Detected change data
---------------
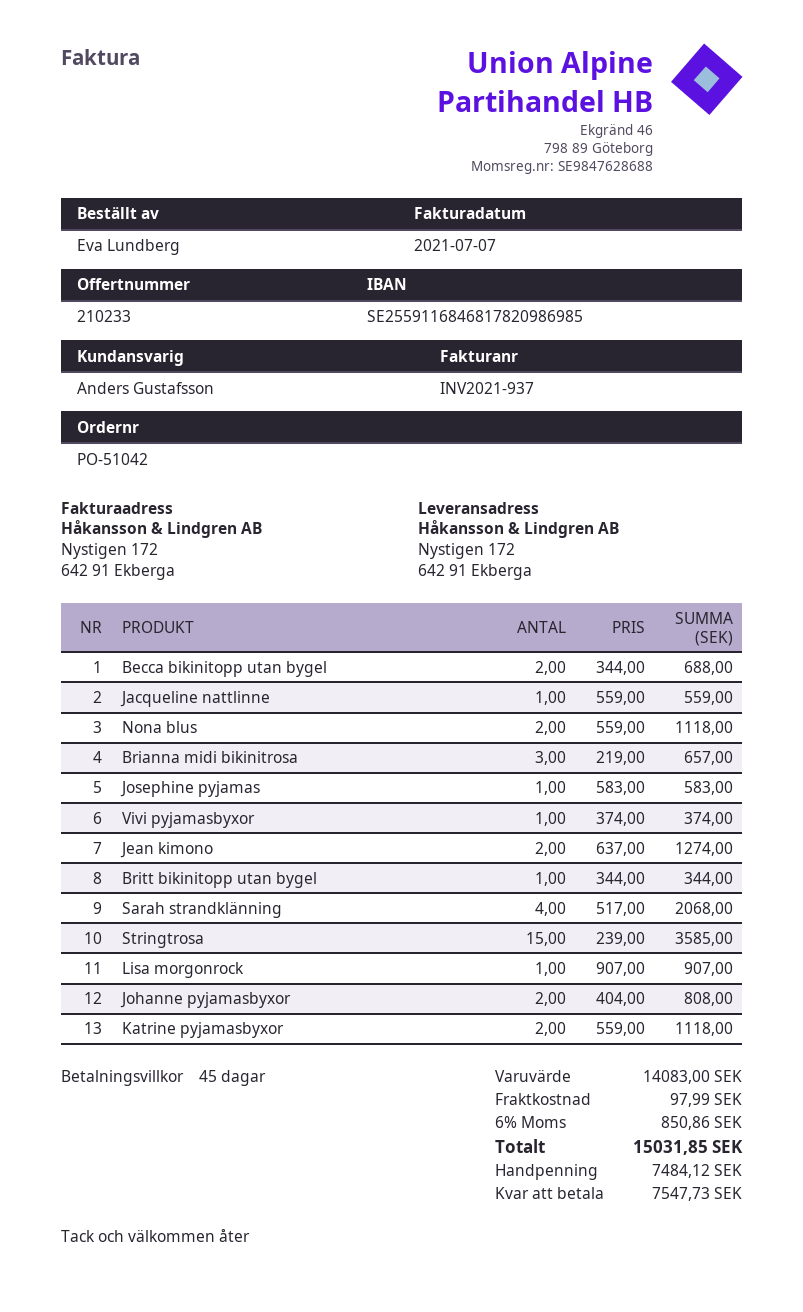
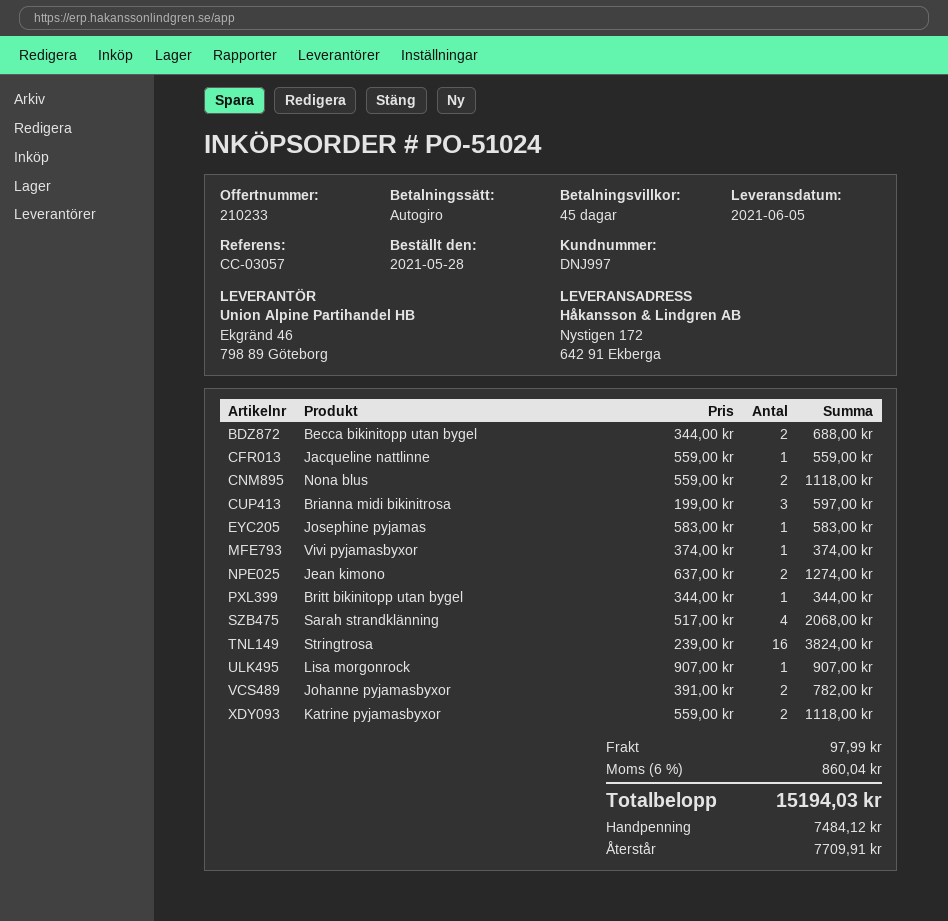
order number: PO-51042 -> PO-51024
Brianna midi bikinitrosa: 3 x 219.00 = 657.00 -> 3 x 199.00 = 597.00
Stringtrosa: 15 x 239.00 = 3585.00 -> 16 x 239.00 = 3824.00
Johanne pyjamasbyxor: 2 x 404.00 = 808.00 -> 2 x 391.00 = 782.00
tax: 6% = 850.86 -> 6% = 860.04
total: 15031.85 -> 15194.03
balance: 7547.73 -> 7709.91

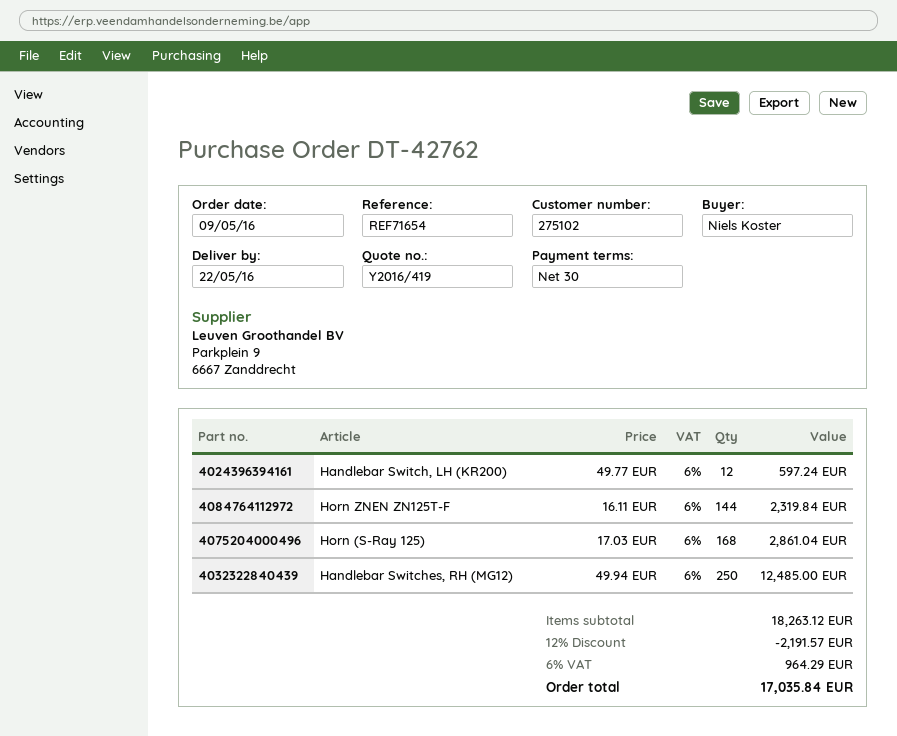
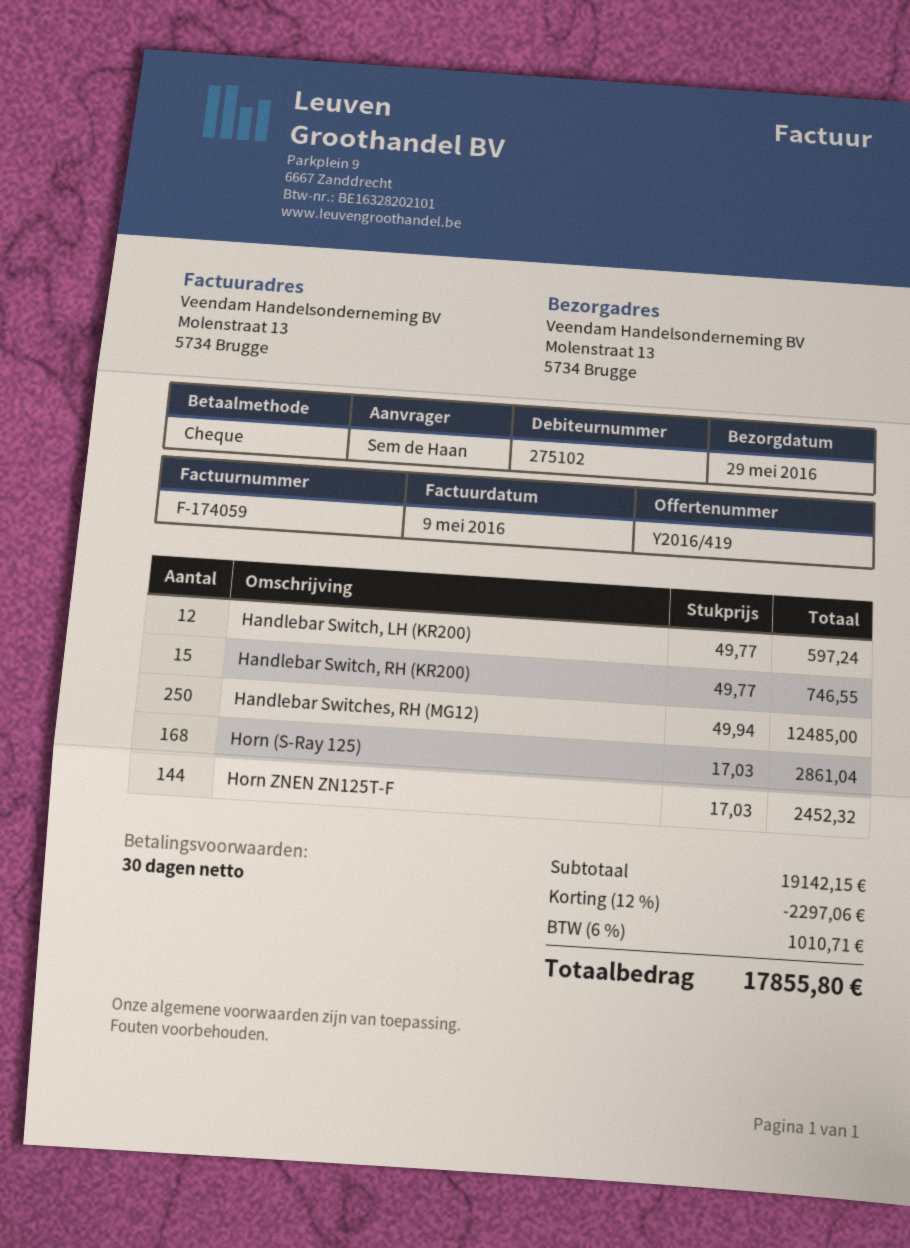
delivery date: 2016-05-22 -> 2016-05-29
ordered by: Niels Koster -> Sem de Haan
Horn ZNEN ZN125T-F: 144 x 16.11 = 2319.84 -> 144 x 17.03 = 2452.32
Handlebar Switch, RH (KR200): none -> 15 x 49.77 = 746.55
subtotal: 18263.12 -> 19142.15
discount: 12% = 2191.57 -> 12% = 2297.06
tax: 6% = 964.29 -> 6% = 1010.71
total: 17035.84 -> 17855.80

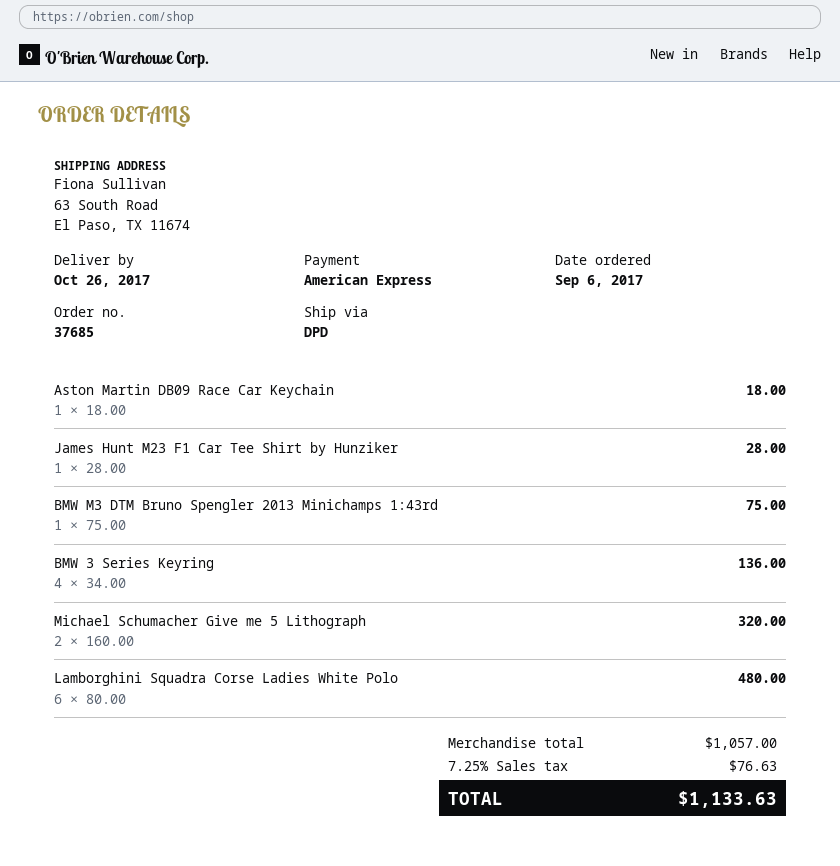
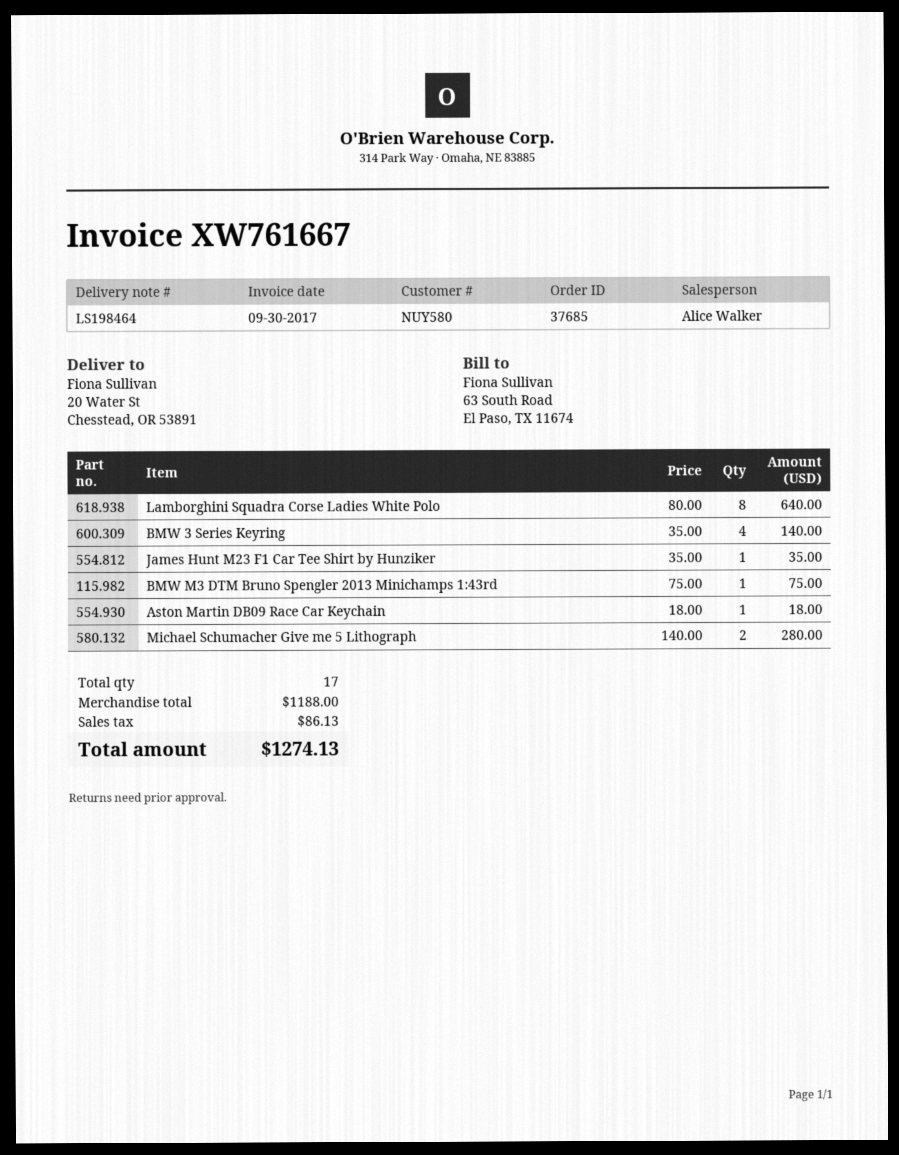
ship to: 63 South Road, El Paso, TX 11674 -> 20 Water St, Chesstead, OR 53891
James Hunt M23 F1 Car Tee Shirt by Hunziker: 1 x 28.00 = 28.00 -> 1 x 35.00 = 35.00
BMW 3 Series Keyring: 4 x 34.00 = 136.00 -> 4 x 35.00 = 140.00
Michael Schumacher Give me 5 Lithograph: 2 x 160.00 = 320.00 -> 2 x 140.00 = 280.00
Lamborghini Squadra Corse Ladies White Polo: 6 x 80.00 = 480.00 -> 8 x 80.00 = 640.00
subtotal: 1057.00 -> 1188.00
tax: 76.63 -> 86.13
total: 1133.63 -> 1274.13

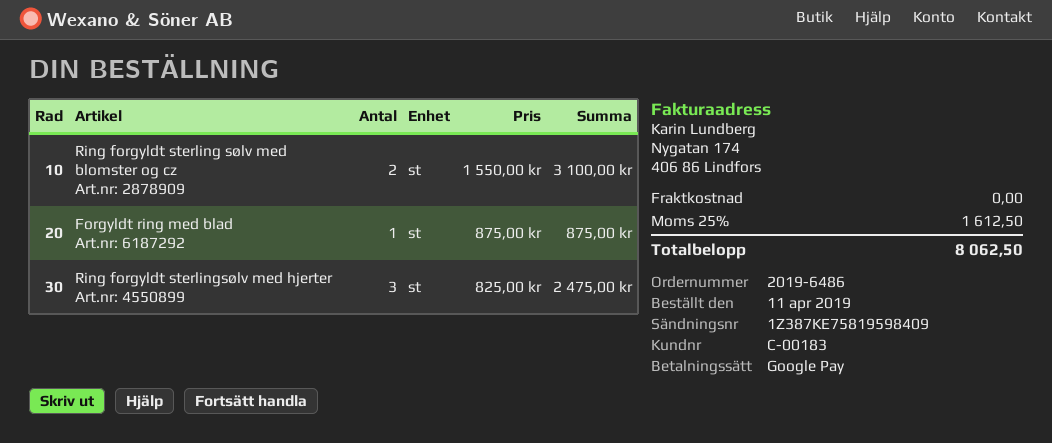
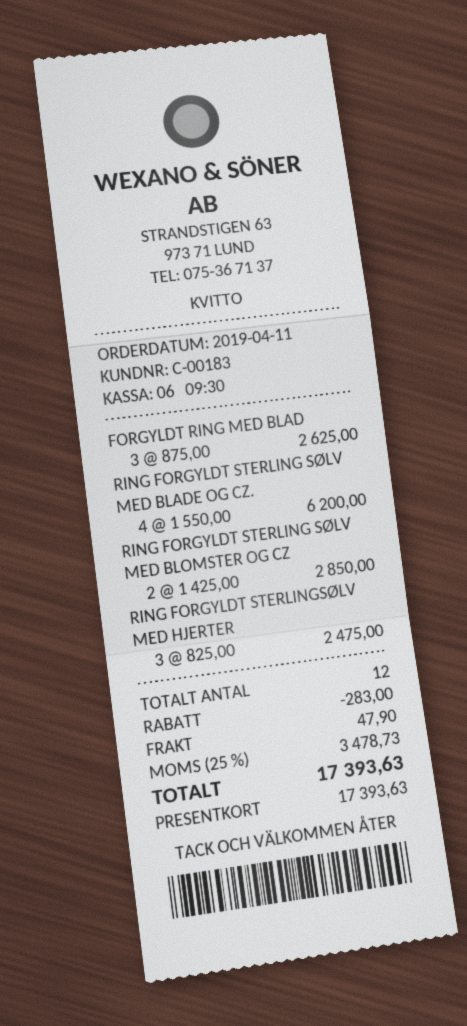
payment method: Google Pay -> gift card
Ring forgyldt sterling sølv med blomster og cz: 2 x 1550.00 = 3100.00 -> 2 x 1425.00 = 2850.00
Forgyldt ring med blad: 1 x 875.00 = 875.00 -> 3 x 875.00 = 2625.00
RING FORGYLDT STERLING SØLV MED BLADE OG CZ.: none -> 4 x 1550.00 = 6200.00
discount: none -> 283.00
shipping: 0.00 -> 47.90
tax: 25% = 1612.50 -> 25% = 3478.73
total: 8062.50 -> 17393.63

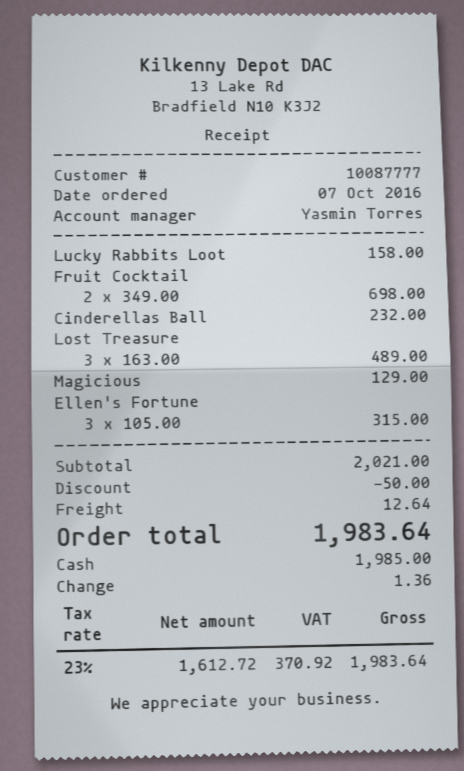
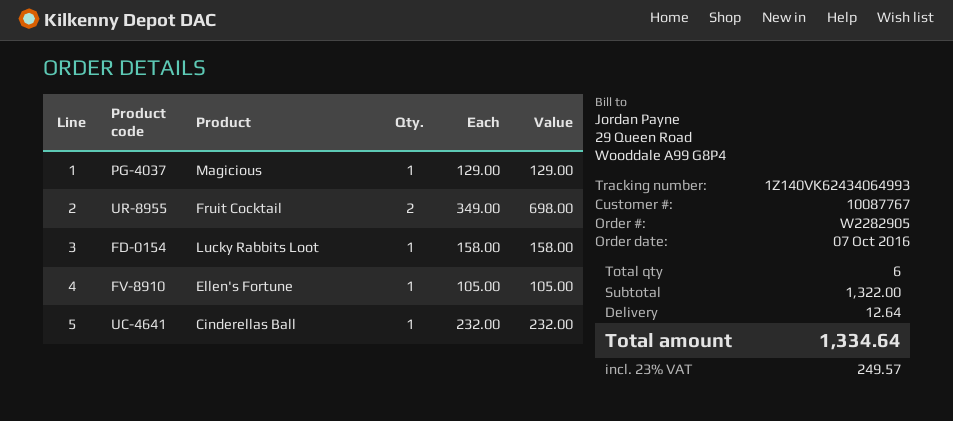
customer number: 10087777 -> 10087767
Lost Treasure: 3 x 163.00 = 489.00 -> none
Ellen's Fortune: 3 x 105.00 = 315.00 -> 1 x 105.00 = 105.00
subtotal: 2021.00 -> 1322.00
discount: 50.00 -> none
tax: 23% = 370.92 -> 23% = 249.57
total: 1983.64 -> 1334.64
---------------
Problem: Leaving the pictures aside, repeat the data above exactly.

Answer to the exercise:
order number: PO-51042 -> PO-51024
Brianna midi bikinitrosa: 3 x 219.00 = 657.00 -> 3 x 199.00 = 597.00
Stringtrosa: 15 x 239.00 = 3585.00 -> 16 x 239.00 = 3824.00
Johanne pyjamasbyxor: 2 x 404.00 = 808.00 -> 2 x 391.00 = 782.00
tax: 6% = 850.86 -> 6% = 860.04
total: 15031.85 -> 15194.03
balance: 7547.73 -> 7709.91

delivery date: 2016-05-22 -> 2016-05-29
ordered by: Niels Koster -> Sem de Haan
Horn ZNEN ZN125T-F: 144 x 16.11 = 2319.84 -> 144 x 17.03 = 2452.32
Handlebar Switch, RH (KR200): none -> 15 x 49.77 = 746.55
subtotal: 18263.12 -> 19142.15
discount: 12% = 2191.57 -> 12% = 2297.06
tax: 6% = 964.29 -> 6% = 1010.71
total: 17035.84 -> 17855.80

ship to: 63 South Road, El Paso, TX 11674 -> 20 Water St, Chesstead, OR 53891
James Hunt M23 F1 Car Tee Shirt by Hunziker: 1 x 28.00 = 28.00 -> 1 x 35.00 = 35.00
BMW 3 Series Keyring: 4 x 34.00 = 136.00 -> 4 x 35.00 = 140.00
Michael Schumacher Give me 5 Lithograph: 2 x 160.00 = 320.00 -> 2 x 140.00 = 280.00
Lamborghini Squadra Corse Ladies White Polo: 6 x 80.00 = 480.00 -> 8 x 80.00 = 640.00
subtotal: 1057.00 -> 1188.00
tax: 76.63 -> 86.13
total: 1133.63 -> 1274.13

payment method: Google Pay -> gift card
Ring forgyldt sterling sølv med blomster og cz: 2 x 1550.00 = 3100.00 -> 2 x 1425.00 = 2850.00
Forgyldt ring med blad: 1 x 875.00 = 875.00 -> 3 x 875.00 = 2625.00
RING FORGYLDT STERLING SØLV MED BLADE OG CZ.: none -> 4 x 1550.00 = 6200.00
discount: none -> 283.00
shipping: 0.00 -> 47.90
tax: 25% = 1612.50 -> 25% = 3478.73
total: 8062.50 -> 17393.63

customer number: 10087777 -> 10087767
Lost Treasure: 3 x 163.00 = 489.00 -> none
Ellen's Fortune: 3 x 105.00 = 315.00 -> 1 x 105.00 = 105.00
subtotal: 2021.00 -> 1322.00
discount: 50.00 -> none
tax: 23% = 370.92 -> 23% = 249.57
total: 1983.64 -> 1334.64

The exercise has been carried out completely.